Sir James Dyson, one of the world’s most successful inventors, says he is “enormously optimistic” about Britain’s trading landscape after it breaks away from the European Union because Europe accounts for only a small slice of over global trading.
Dyson, who was a prominent backer of the Leave campaign, said in an interview with the BBC: “I’m a patriot, which is why I’m rather keen on re-connecting with the Commonwealth.”
“Europe’s only 15% of the global market and the really fast-expanding markets are in the Far East. I’m enormously optimistic because looking outwards to the rest of the world is very, very important because that’s the fast-growing bit,” he added.
Dyson invented the Dual Cyclone bagless vacuum cleaner and is now one of the world’s richest people with a net worth of $4.2 billion (£3.3 billion), according to Forbes.
According to the BBC, Dyson said that “sales of its products increased by 45% to £2.5 billion, helped by growth of 244% in China, 266% in Indonesia and 200% in the Philippines.” It did not say what time period this was over. However, these stats show why Dyson would be optimistic about growth prospects in Asia in the future.
Britain voted to leave the EU by a slim majority on June 23 last year. Prime Minister Theresa May is set to trigger Article 50 this week and thereby start the formal two-year negotiation period. May is leading Britain into a "hard Brexit," meaning Britain will leave the EU Single Market in order to gain full control over immigration policy.
I'm a patriot, which is why I'm rather keen on re-connecting with the Commonwealth.
Despite Dyson's optimism, a number of global trade experts that have warned that Britain striking trade deals across the world will be a lot more lengthy and complex than Brexiteers hope.
Canadian trade expert Jason Langrish, who helped "give birth" to the EU-Canada free trade deal, said in January that "the next generation of bilateral agreements, of which CETA is the template, is complex.
"They reflect the realities of modern commerce and go beyond trade, touching upon behind-the-border issues such as standards, regulation and opening government contracts to competitive bidding. This complexity means that the deals take years to negotiate and conclude.

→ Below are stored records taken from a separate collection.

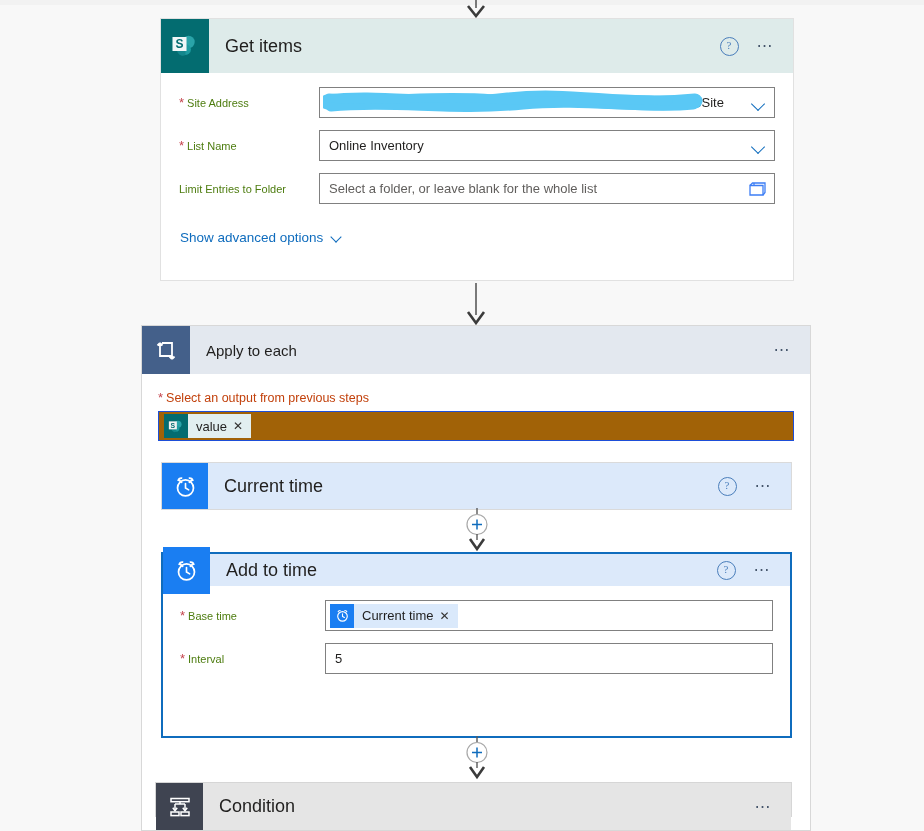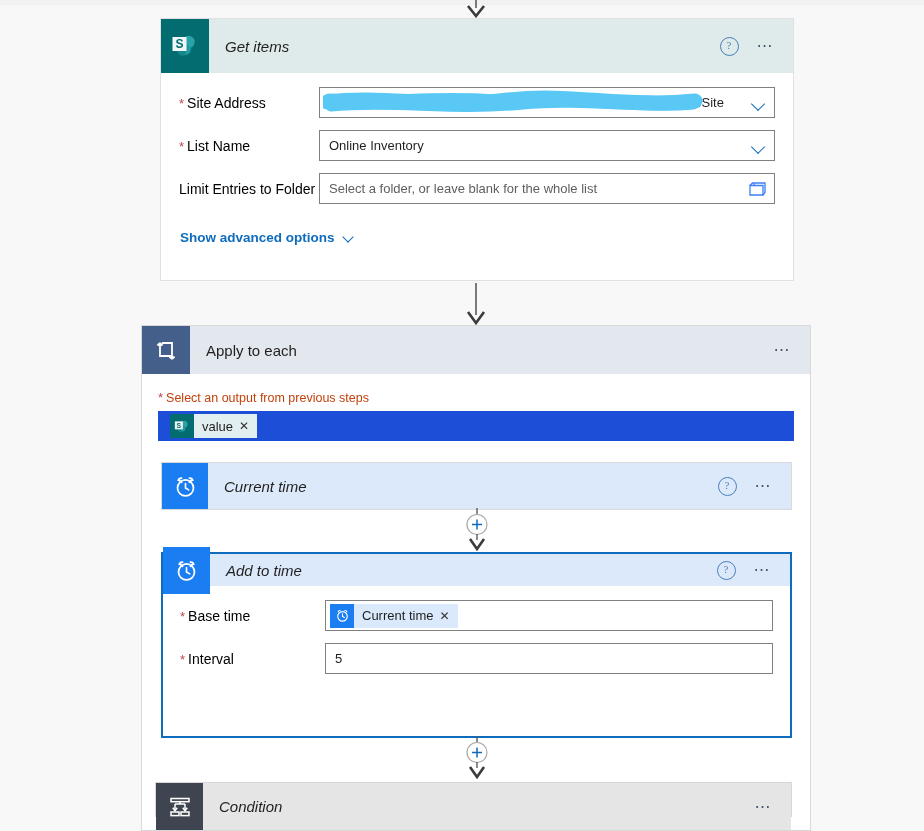--- a/index.html
+++ b/index.html
@@ -49,12 +49,11 @@
     justify-content: center;
   }
   .card-title {
-    font-size: 15px;
+    font-size: 18px;
     color: #201f1e;
     margin-left: 16px;
     flex: 1 1 auto;
     white-space: nowrap;
-    font-style: italic;
   }
   .hdr-actions {
     display: flex;

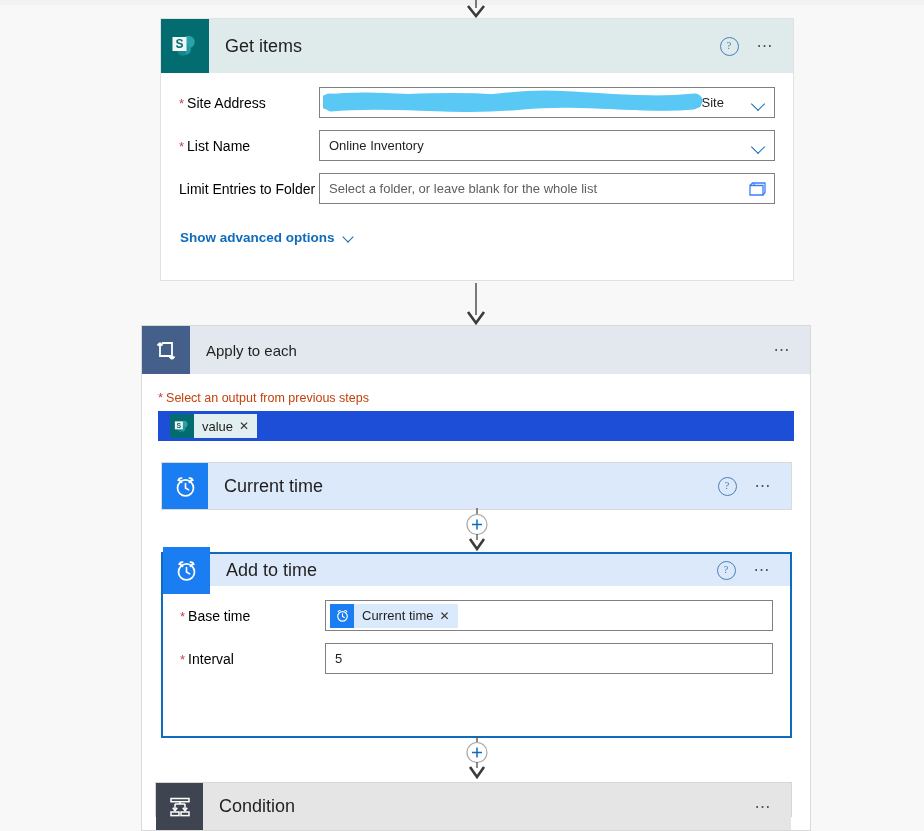--- a/index.html
+++ b/index.html
@@ -91,8 +91,8 @@
   .row-label {
     width: 140px;
     flex: 0 0 140px;
-    font-size: 14px;
-    color: #000000;
+    font-size: 11px;
+    color: #4d7c0f;
     white-space: nowrap;
   }
   .req::before {

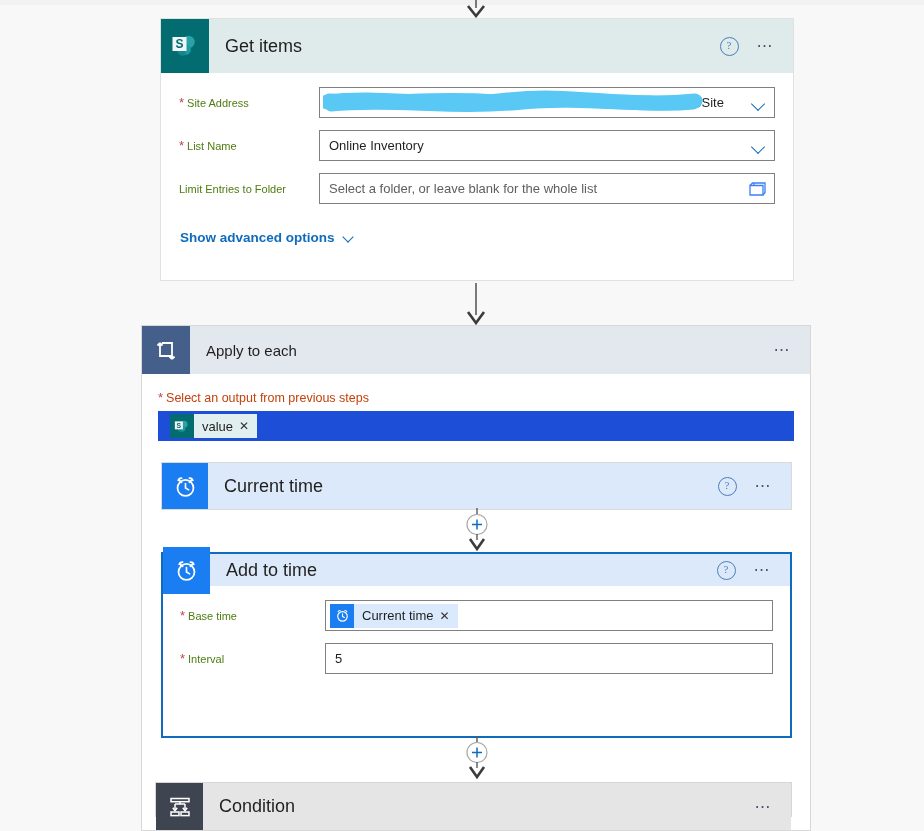--- a/index.html
+++ b/index.html
@@ -153,7 +153,6 @@
     font-size: 13.5px;
     margin: 14px 0 6px 1px;
     cursor: pointer;
-    font-weight: bold;
   }
   .adv-link .chev-sm {
     width: 10px; height: 10px;

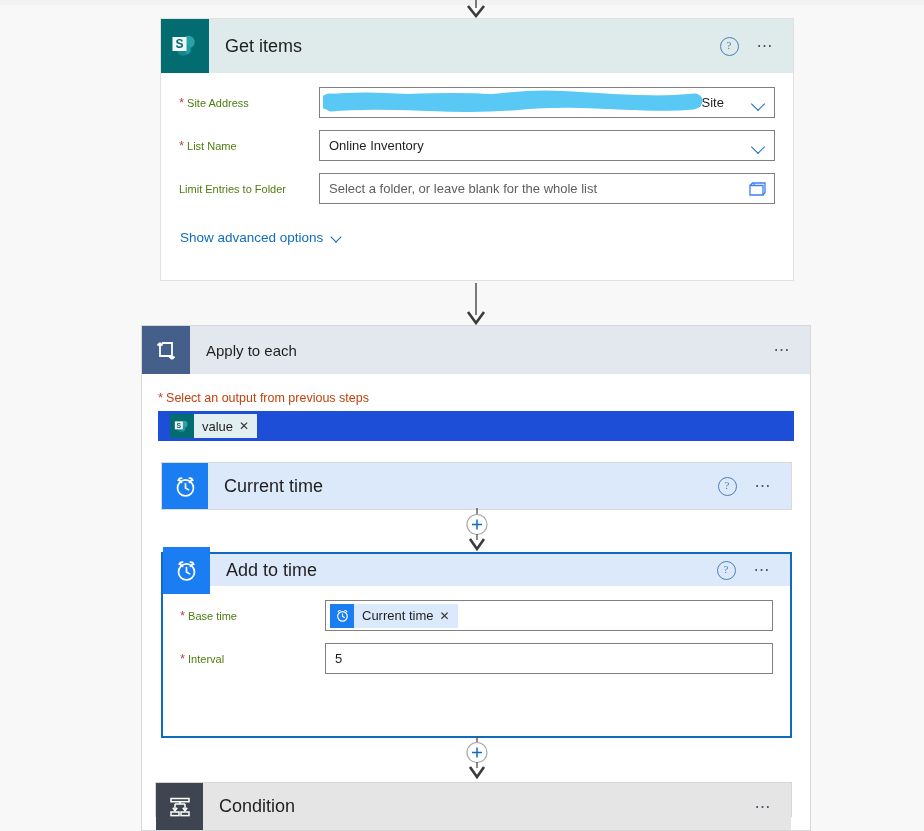--- a/index.html
+++ b/index.html
@@ -237,8 +237,8 @@
   }
   .sub-field {
     height: 30px;
-    border: 7px solid #1d4ed8;
-    background: #1d4ed8;
+    border: 1px solid #1d4ed8;
+    background: #a16207;
     box-sizing: border-box;
     display: flex;
     align-items: center;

In our amped up media environment, there are special interests making noise at each step in the process, ensuring that trade and investment deals are a marathon, not a sprint."
Meanwhile, some experts say that huge trading partners like the US may not even strike a deal until the two-year negotiation period is up because officials will want to know about what Britain's Brexit deal looks like.
Christophe Bondy from London law firm Volterra Fietta, who advised Canada in recent trade talks with the EU for CETA deal, also told the FT in January that the US would need to know the full extent of what a Brexit deal will look like, before signing off on any deal, in order to "assess the full economic potential of a deal with Britain."